Despite being far ahead of the ruling Conservatives in the polls, Labour’s leadership seems determined to purge its way to electability.

Rachel Shabi

May 24, 2023

Keir Starmer, leader of the Labour Party, gives a speech announcing the party’s plans for reforming the NHS in Braintree, England, on May 22, 2023.(Leon Neal / Getty Images)

Early last year, I visited a local Labour Party in England’s Midlands. As Covid lockdowns battered the area’s most vulnerable, Labour organizers in Broxtowe, in Nottinghamshire, pulled together to help out. They started a food bank. They worked with a local youth football club to set up a community center. They kept knocking on doors in the most deprived neighborhoods, checking in, showing up, making sure people were OK. It all seemed like the model of a local Labour party: nurturing community and seeding trust among people long abandoned by a remote political class, in this marginal seat held by the ruling Conservative Party since 2010. But this year all that local work was shut down—by the Labour Party.

Across the country, Labour under the leadership of Keir Starmer is driving out its left-wing flank. This is particularly galling for the party’s left, since many had voted Starmer in as leader in 2020 precisely because he promised party unity while retaining the redistributive policy platform carved out by his predecessor, Jeremy Corbyn.

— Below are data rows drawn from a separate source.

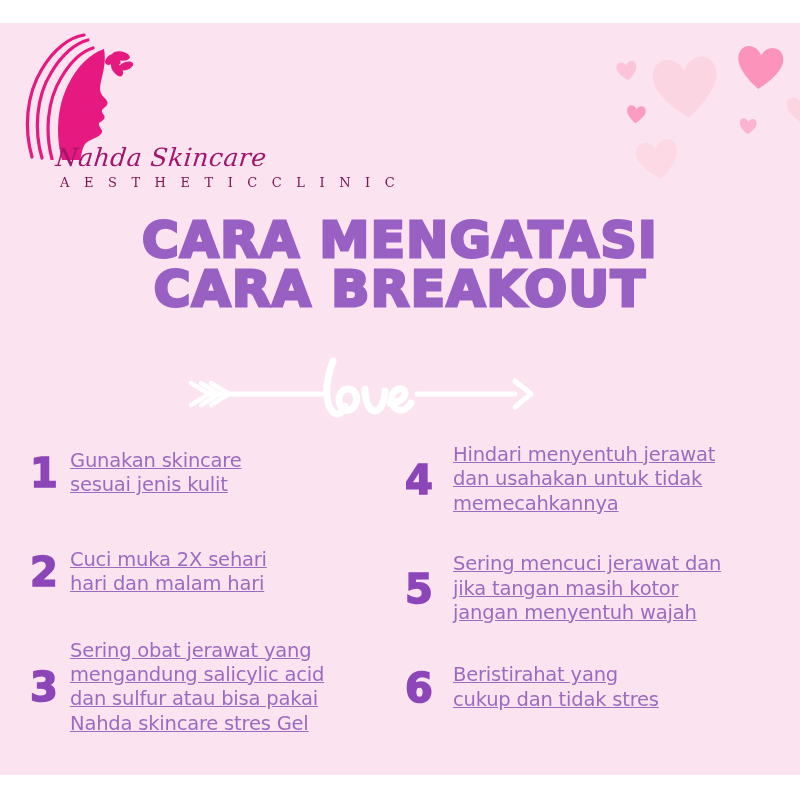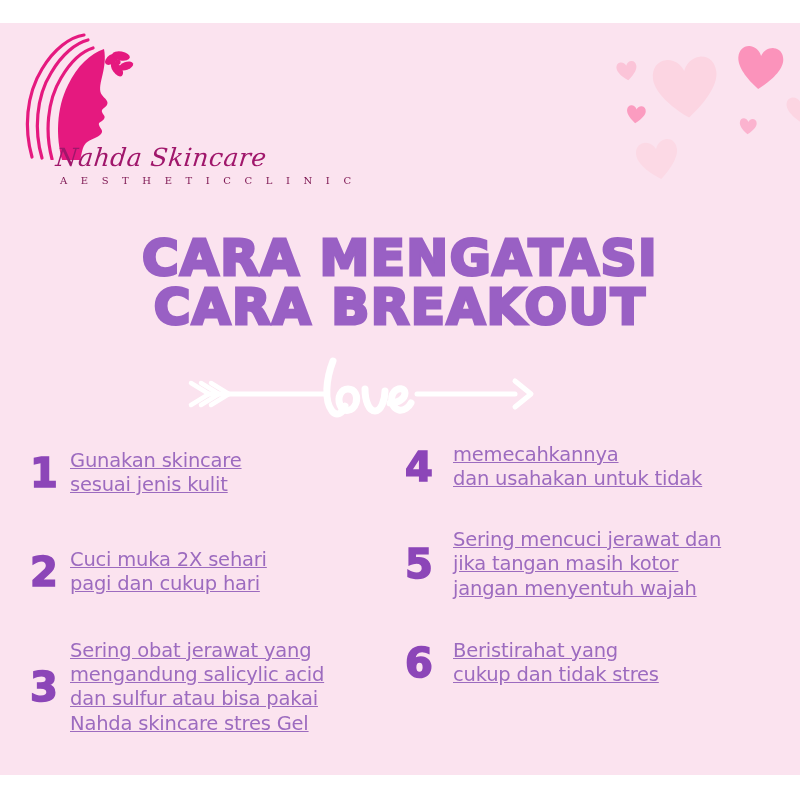--- a/index.html
+++ b/index.html
@@ -39,7 +39,7 @@
   #logo-sub{
     position:absolute;left:52px;top:150px;width:210px;
     font-family:"DejaVu Serif", serif;
-    font-size:10px;color:#7c1450;letter-spacing:5.2px;
+    font-size:13px;color:#7c1450;letter-spacing:5.2px;
     white-space:nowrap;
   }
 

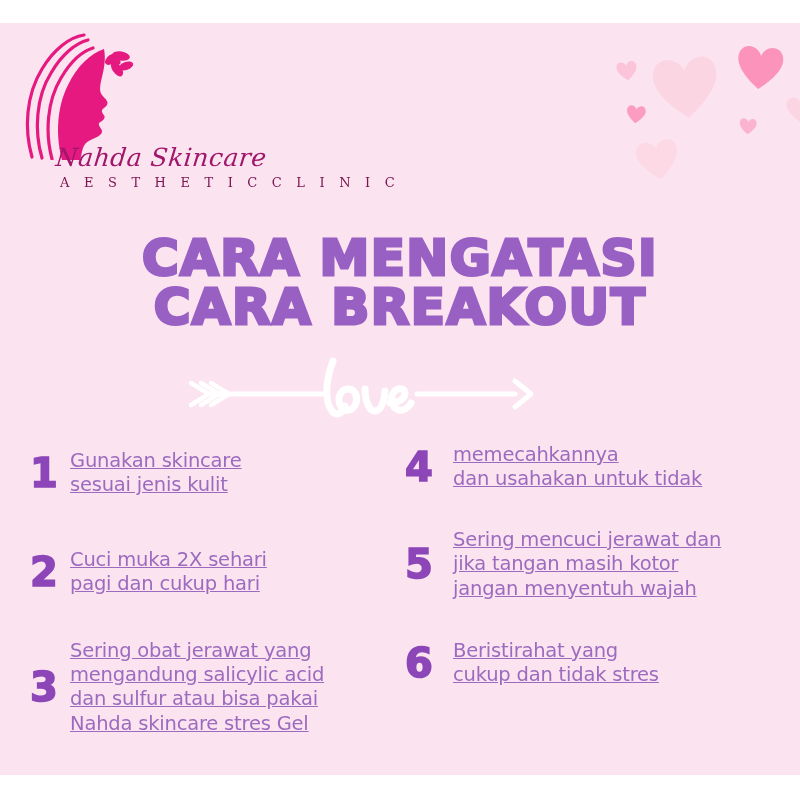--- a/index.html
+++ b/index.html
@@ -45,7 +45,7 @@
 
   
   #title{
-    position:absolute;left:0;top:211px;width:800px;text-align:center;
+    position:absolute;left:0;top:193px;width:800px;text-align:center;
     color:#9960c4;
     font-family:"DejaVu Sans", sans-serif;
     font-weight:bold;font-size:50px;line-height:.98;

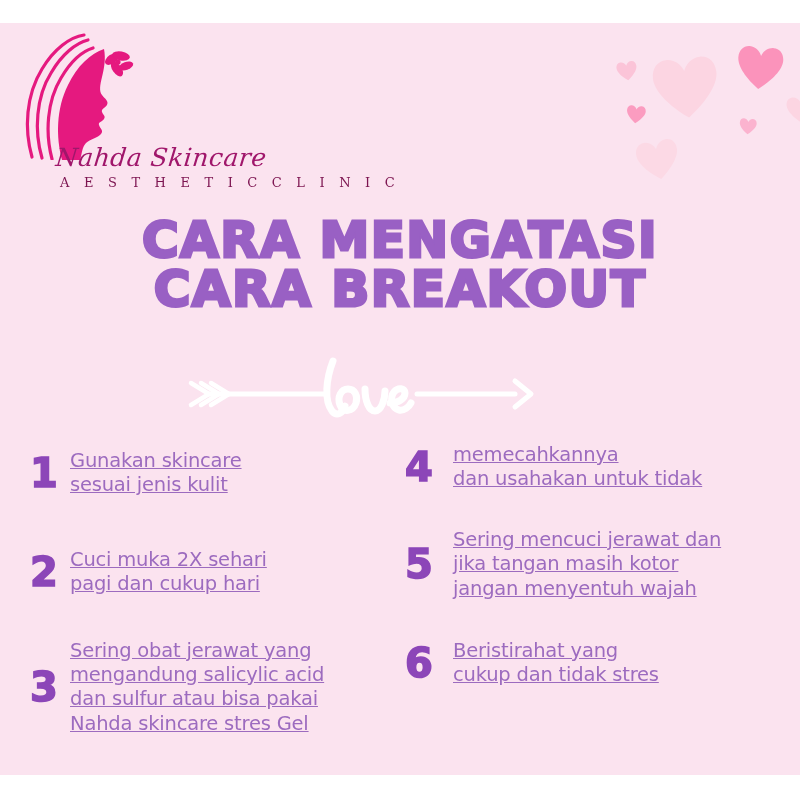--- a/index.html
+++ b/index.html
@@ -232,6 +232,7 @@
         <div class="tip">
           <div class="tip-num">4</div>
           <div class="tip-body">
+            <span class="l">Hindari menyentuh jerawat</span>
             <span class="l">memecahkannya</span>
             <span class="l">dan usahakan untuk tidak</span>
           </div>

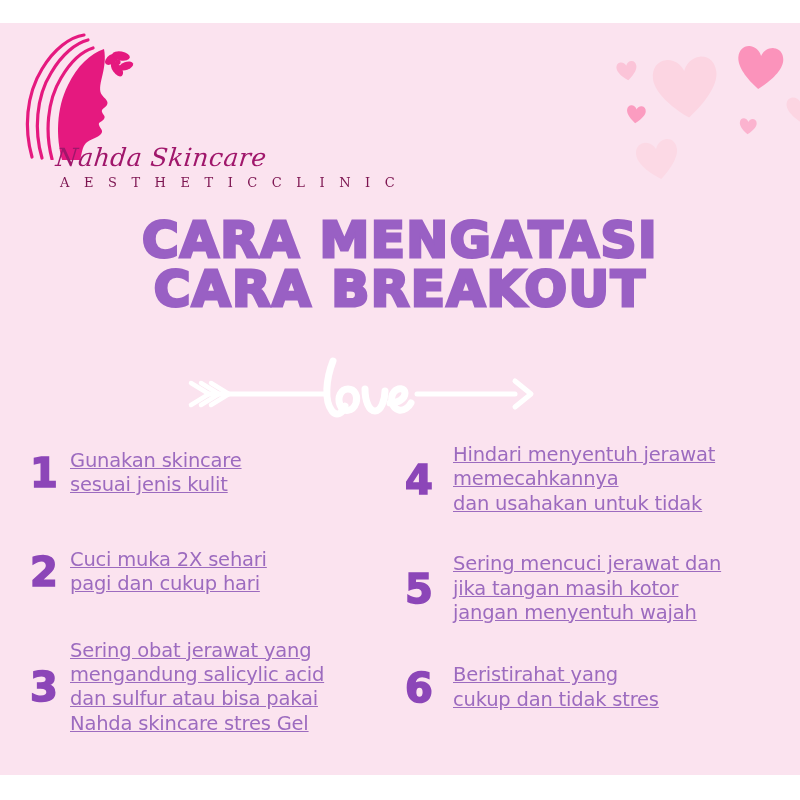--- a/index.html
+++ b/index.html
@@ -233,8 +233,8 @@
           <div class="tip-num">4</div>
           <div class="tip-body">
             <span class="l">Hindari menyentuh jerawat</span>
+            <span class="l">dan usahakan untuk tidak</span>
             <span class="l">memecahkannya</span>
-            <span class="l">dan usahakan untuk tidak</span>
           </div>
         </div>
         <div class="tip">

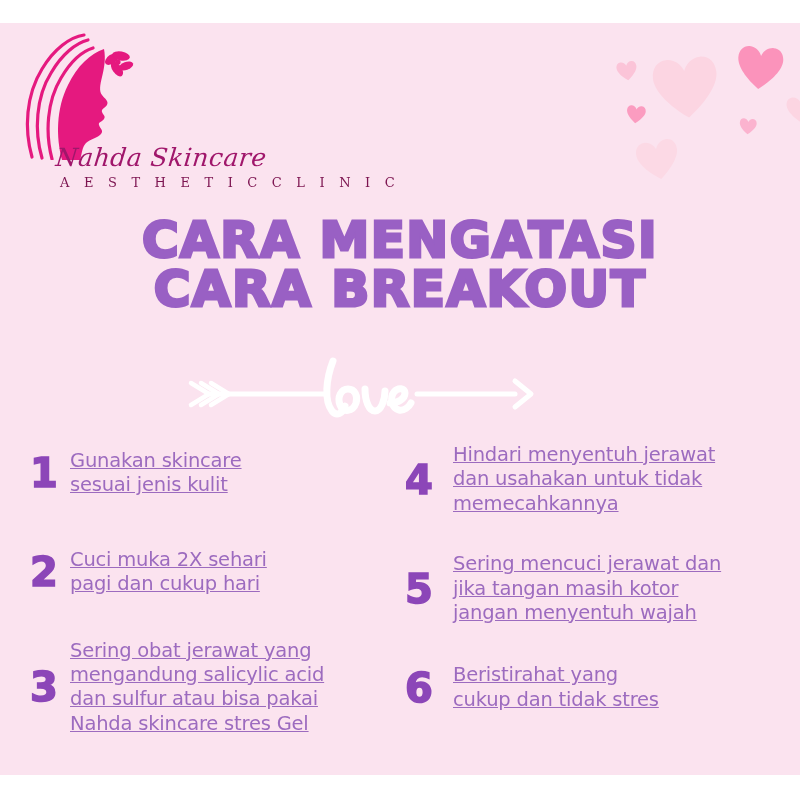--- a/index.html
+++ b/index.html
@@ -214,7 +214,7 @@
           <div class="tip-num">2</div>
           <div class="tip-body">
             <span class="l">Cuci muka 2X sehari</span>
-            <span class="l">pagi dan cukup hari</span>
+            <span class="l">hari dan malam hari</span>
           </div>
         </div>
         <div class="tip">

Starmer has since reversed course—with a vengeance.

In Broxtowe, Labour HQ blocked the local party’s preferred parliamentary candidate—the leftist Greg Marshall—despite support for him across the party and across eight trade unions. The entire local party leadership resigned in disgust. Vital community work ground to a halt. One of the party organizers I met last year tells me: “You wouldn’t recognize us now. It was crushing. They destroyed us.”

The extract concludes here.